The data
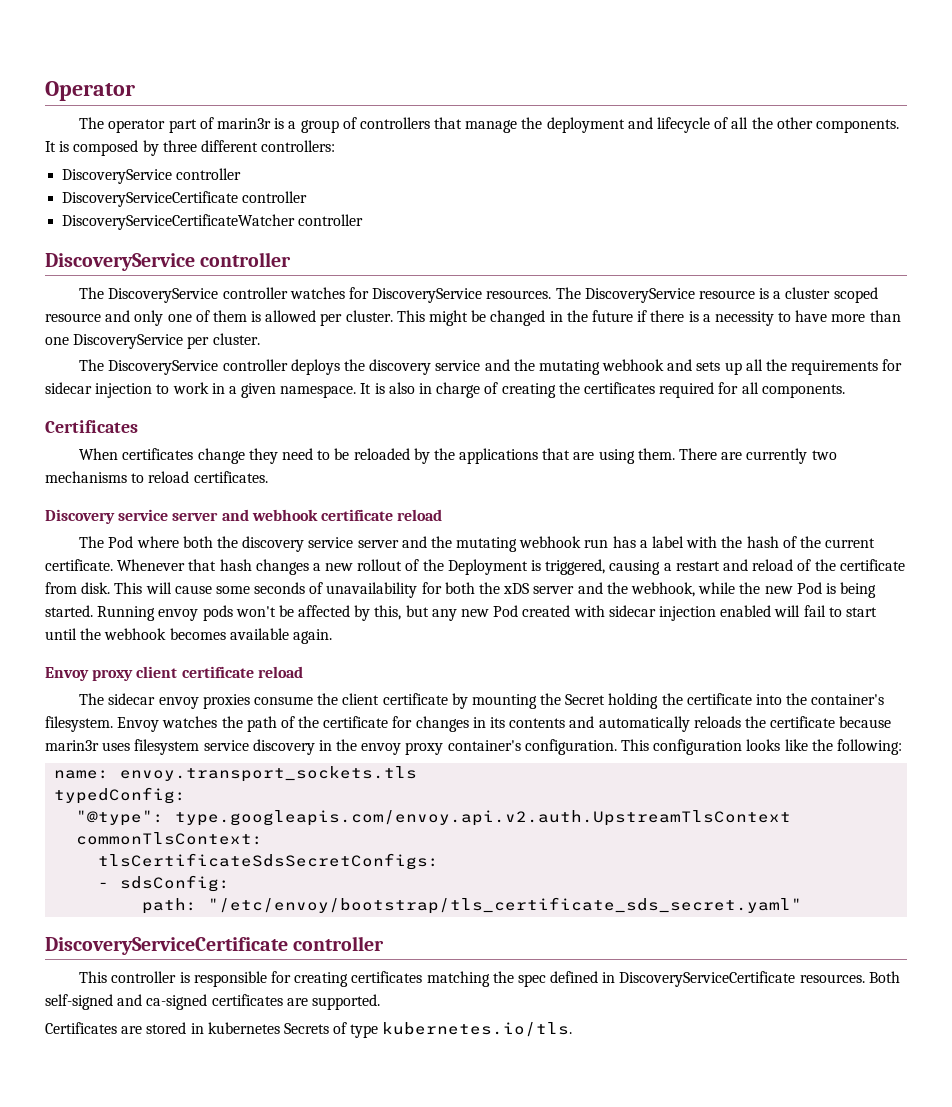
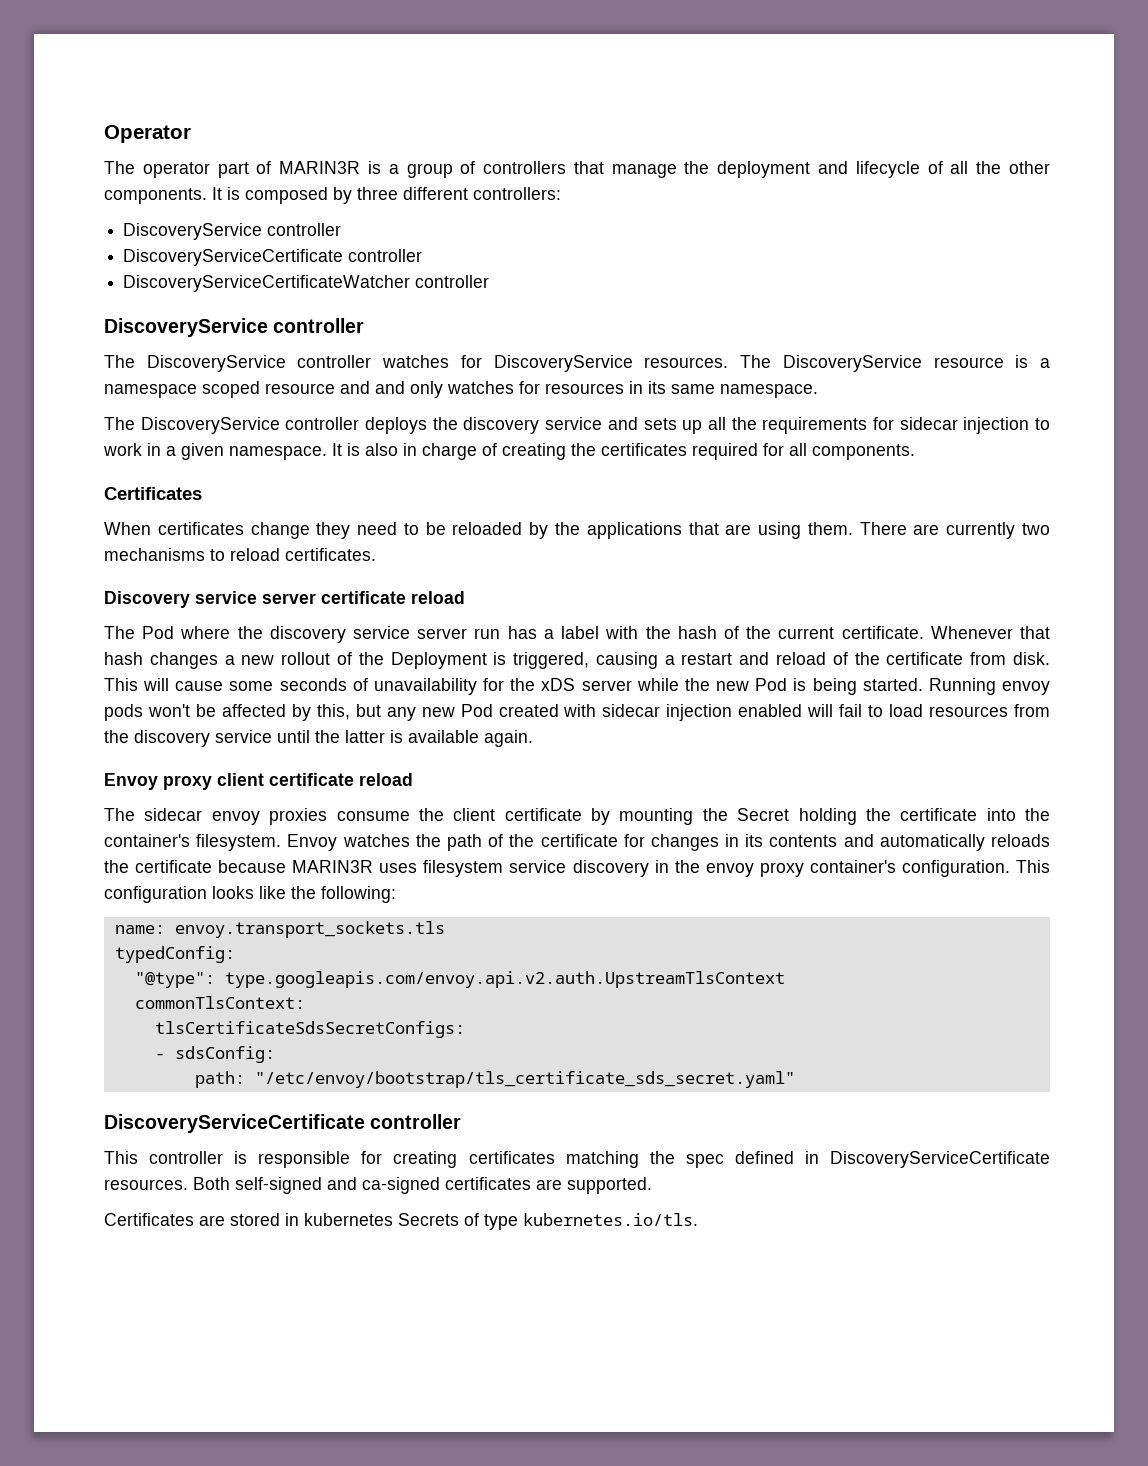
[216,118,271,129] marin3r -> [279,161,361,174] MARIN3R
[785,287,831,299] cluster -> [104,384,197,398] namespace
[134,310,901,326] [45,333,260,349] only one of them is allowed per cluster. This might be changed in the future if there is a necessity to have more than one DiscoveryService per cluster. -> [375,381,818,398] and only watches for resources in its same namespace.
[513,359,693,375] the mutating webhook and -> (638, 423) none
[221,509,318,521] and webhook -> (316, 598) none
[182,536,213,548] both -> (231, 632) none
[401,536,582,552] and the mutating webhook -> (468, 633) none
[444,582,475,594] both -> (505, 684) none
[577,582,695,597] and the webhook, -> (632, 685) none
[845,607,877,617] [45,628,226,640] start until the webhook becomes -> [889,704,1051,717] [104,730,403,747] load resources from the discovery service until the latter is
[45,740,99,751] marin3r -> [292,860,374,873] MARIN3R

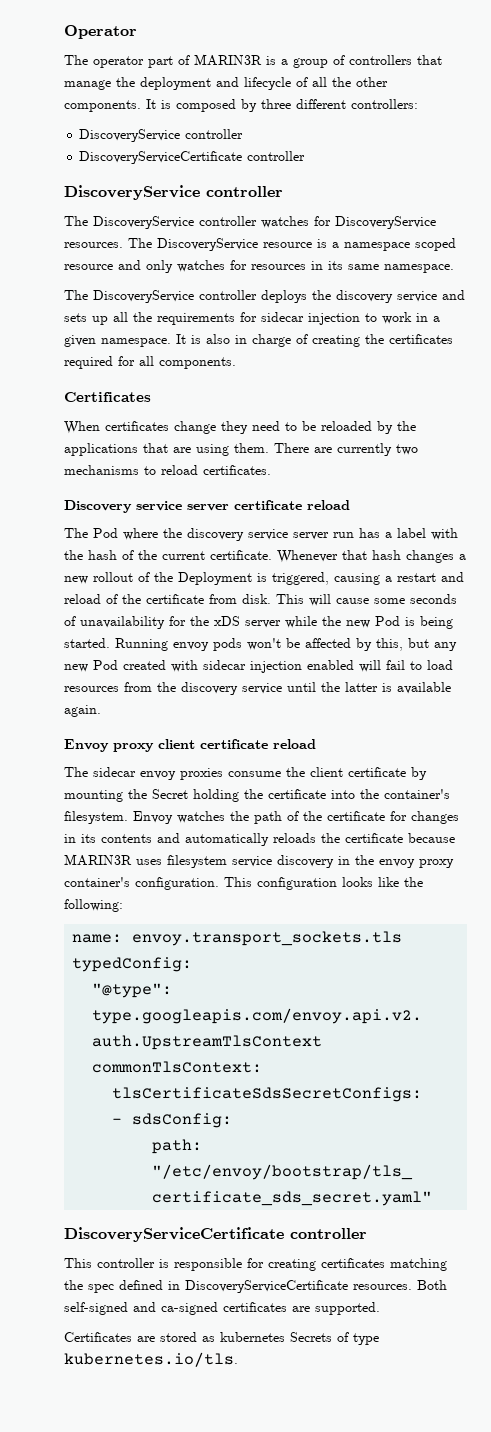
[123,275,490,292] // DiscoveryServiceCertificateWatcher controller -> (306, 156) none
[375,381,405,394] and -> (141, 265) none
[285,1213,299,1226] in -> [202,1336,215,1342] as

Exercise goal
A verbatim copy is needed of the lines running from the line with "[444,582,475,594] both -> (505, 684) none" to the end of the data above, both included. Keep the pictures out of it.

Answer space
[444,582,475,594] both -> (505, 684) none
[577,582,695,597] and the webhook, -> (632, 685) none
[845,607,877,617] [45,628,226,640] start until the webhook becomes -> [889,704,1051,717] [104,730,403,747] load resources from the discovery service until the latter is
[45,740,99,751] marin3r -> [292,860,374,873] MARIN3R

[123,275,490,292] // DiscoveryServiceCertificateWatcher controller -> (306, 156) none
[375,381,405,394] and -> (141, 265) none
[285,1213,299,1226] in -> [202,1336,215,1342] as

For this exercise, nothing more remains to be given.